Nearly 2 million people are addicted to prescription painkillers in the U.S., more than for cocaine and heroin combined. Who's to blame? Are these people the dregs of society who lack self-control? Or, should we blame doctors who prescribe the meds? Maybe neither.
20 years ago, doctors wouldn't prescribe opioid medication to treat chronic pain unless the patient had cancer. They feared patient addiction. However, beginning in the 90s, drug manufacturers declared that opioids were safe and their rate of addiction minimal. They published research studies and clinical trials that supported their claims in the most prominent medical journals in the nation. Relying on these studies, the FDA approved labels that stated that the risks of dependence and addiction were small. In turn, doctors began prescribing these pain medications much more liberally to patients with chronic pain.
So, how did a harmless class of drugs become a major source of addiction for so many people? The truth is that the drugs were not harmless, and they never have been. Opioid is a class of powerful drugs that includes morphine, heroin, and brand name compounds like OxyContin, Vicodin, and Percocet.
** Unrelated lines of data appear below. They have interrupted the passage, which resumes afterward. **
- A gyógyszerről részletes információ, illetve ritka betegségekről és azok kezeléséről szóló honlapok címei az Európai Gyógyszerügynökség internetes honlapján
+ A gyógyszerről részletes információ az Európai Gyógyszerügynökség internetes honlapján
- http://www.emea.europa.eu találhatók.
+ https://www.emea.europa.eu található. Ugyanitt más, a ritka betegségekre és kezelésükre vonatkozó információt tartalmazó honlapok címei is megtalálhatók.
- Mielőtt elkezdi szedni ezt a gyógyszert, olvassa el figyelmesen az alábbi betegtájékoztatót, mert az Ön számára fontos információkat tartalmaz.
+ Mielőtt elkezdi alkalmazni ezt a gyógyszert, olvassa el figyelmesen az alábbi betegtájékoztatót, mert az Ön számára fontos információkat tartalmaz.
In reality, reports say that 1 of every 3 patients prescribed this medication for chronic pain will become addicted, even at the prescribed dose. Over a decade later and after further investigation, experts indicate that the drug companies' studies were misleading. Most of the studies were conducted by the drug companies themselves or by some other party with a financial interest in the outcome. Furthermore, it was discovered that the adverse side effects, including addiction, were under-reported, if reported at all.
Lawsuits today seek justice for the suffering of the victims of the drug companies' deceit. The moral of the story? Corporate shame and expense from the legal system could have been avoided by simple honesty.